The F-5 flew at supersonic speed; and as a little boy, I had mastered the art of looking ahead of where the sound came from to actually catch a glimpse of the jetfighter glistening under the sun.

Now a squadron of these fighters flying in formation, that was a sight to behold! In a way, I feel sorry for the younger generations who have not been able to witness the sorts of treats that I used to take so for granted when I was a little boy. Although the last of the Air Force’s F-5’s was decommissioned as recently as 2005, the F-5 was seldom in the skies long before that year, anyway.

When the Blue Diamonds came to visit, now that was the greatest treat of all! The squadron was an aerobatics team. To those not familiar with the term aerobatics, it refers to planes performing manoeuvres not associated with normal flight. In short, it means planes performing acrobatics.

The squadron was established as far back as 1953 and flew with WWII vintage P-51 Mustangs. The group was initially named ‘Blue Diamond’ and later used Korean War-vintage F-86 Sabre fighters after the Mustangs were retired. The name Blue Diamonds – with an ‘s’ – was formalized in 1960.



1964 was the last year when the squadron flew with the Sabres. I must have seen these as well because I was five years old already at the time; but my vivid memories are of performances by the squadron using the F-5 Freedom Fighters. The squadron started using these in 1968.

I can still vividly recall holding my breath when the jets flew just above treetop level past the runway of the Base; inverted, by the way. Or two jets flying one on top of the other, how awesome was that! Or for two jets to appear to be flying towards each other as if for a head-on collision only to miss the other by what seemed to be no more than a few feet!

The jets also flew with smoke generators; and with the smoke that they left behind they could weave figures. A jet would fly in a loop and create a perfect circle of smoke. Even though we were on the ground far from where the pilots flew, when the manoeuvres were completed we could not help but applaud.

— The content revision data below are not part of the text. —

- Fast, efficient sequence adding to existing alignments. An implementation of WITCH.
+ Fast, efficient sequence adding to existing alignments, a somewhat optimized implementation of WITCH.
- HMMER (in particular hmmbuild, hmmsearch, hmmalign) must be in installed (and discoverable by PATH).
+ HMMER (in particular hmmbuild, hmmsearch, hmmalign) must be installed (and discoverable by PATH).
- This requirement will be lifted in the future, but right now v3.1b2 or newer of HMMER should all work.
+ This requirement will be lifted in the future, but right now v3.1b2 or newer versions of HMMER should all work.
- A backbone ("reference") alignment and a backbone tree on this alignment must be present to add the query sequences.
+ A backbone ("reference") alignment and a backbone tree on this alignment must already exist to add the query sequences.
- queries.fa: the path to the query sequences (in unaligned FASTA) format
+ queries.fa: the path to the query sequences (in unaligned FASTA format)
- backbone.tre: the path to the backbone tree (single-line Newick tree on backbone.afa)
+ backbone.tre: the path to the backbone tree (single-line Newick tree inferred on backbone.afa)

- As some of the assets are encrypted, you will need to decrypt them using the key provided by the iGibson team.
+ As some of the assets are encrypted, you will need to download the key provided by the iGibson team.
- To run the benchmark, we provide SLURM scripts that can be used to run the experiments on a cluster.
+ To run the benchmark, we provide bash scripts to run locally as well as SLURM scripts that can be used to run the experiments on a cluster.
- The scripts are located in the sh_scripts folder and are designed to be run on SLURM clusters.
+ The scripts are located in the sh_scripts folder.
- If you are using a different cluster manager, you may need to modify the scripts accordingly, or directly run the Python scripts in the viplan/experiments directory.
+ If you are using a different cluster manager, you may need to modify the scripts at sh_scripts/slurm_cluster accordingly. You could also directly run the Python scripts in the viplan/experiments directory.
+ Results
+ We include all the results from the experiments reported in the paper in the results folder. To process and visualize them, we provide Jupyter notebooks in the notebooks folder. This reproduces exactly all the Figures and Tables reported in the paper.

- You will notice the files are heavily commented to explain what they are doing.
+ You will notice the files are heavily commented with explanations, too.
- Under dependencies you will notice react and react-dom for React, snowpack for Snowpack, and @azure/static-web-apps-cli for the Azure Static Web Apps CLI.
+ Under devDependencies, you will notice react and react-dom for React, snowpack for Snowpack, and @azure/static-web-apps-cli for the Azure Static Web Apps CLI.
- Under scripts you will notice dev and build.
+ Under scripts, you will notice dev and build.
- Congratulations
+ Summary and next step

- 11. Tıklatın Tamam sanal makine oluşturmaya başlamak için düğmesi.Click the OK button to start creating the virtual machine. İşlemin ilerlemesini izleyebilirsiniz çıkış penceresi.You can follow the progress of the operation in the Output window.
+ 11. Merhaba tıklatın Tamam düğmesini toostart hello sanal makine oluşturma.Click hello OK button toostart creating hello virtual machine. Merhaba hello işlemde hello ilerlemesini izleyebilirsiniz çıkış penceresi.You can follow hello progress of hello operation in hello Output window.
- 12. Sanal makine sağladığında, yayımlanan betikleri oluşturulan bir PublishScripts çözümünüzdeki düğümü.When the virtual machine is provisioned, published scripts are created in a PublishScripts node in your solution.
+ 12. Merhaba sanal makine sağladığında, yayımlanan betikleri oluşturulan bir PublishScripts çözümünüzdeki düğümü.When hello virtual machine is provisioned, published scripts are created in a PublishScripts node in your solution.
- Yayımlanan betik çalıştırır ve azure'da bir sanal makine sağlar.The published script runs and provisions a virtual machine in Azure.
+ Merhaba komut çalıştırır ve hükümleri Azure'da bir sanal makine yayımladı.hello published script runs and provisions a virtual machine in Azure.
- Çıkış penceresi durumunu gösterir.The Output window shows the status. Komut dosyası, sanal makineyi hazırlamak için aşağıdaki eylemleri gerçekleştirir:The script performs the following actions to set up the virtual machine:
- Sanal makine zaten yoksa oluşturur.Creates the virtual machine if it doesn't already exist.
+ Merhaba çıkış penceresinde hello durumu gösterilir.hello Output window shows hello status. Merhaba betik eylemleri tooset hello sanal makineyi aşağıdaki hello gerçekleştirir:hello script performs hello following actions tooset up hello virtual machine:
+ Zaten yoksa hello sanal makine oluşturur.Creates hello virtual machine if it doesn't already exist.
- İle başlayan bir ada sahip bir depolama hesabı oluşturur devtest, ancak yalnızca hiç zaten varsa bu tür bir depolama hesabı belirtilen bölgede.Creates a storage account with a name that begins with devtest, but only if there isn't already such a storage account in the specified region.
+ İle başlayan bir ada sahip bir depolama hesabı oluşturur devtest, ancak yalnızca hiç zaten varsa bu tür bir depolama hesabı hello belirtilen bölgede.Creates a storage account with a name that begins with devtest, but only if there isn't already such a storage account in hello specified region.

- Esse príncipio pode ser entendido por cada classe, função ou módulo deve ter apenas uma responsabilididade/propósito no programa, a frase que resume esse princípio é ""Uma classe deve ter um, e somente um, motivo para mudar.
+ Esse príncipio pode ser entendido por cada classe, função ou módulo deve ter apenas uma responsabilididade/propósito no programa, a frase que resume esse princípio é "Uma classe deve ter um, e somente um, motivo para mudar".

My favourite of all the manoeuvres – and I am getting goose bumps even just writing this – was one that was called the ‘bomb burst.’ Four to six aircraft would fly towards each other at the same height from opposite directions and at the right moment turn their noses up into the skies to then loop back downwards. The smoke trails left behind looked not unlike that of a nuclear explosion.

I do not believe that there are even words that can accurately describe how beautiful it was. Although we watched from inside the Base, the manoeuvres were visible from miles away and must have been viewed as well by thousands others.

That is why I feel sorry for younger generations who never got the chance to see the Blue Diamonds performing; and I write this with the hope that even with words, I could bring to others one of the joys of my youth.

I hear from the news that the country is acquiring new fighter aircraft. That is good news! Not because of the squabble with China, but because when they come there will be a chance again for the Blue Diamonds to be revived so that young boys of the present generation may have reason to stare up at the skies with eyes shining in wonder at the awesome things that jet fighters can do.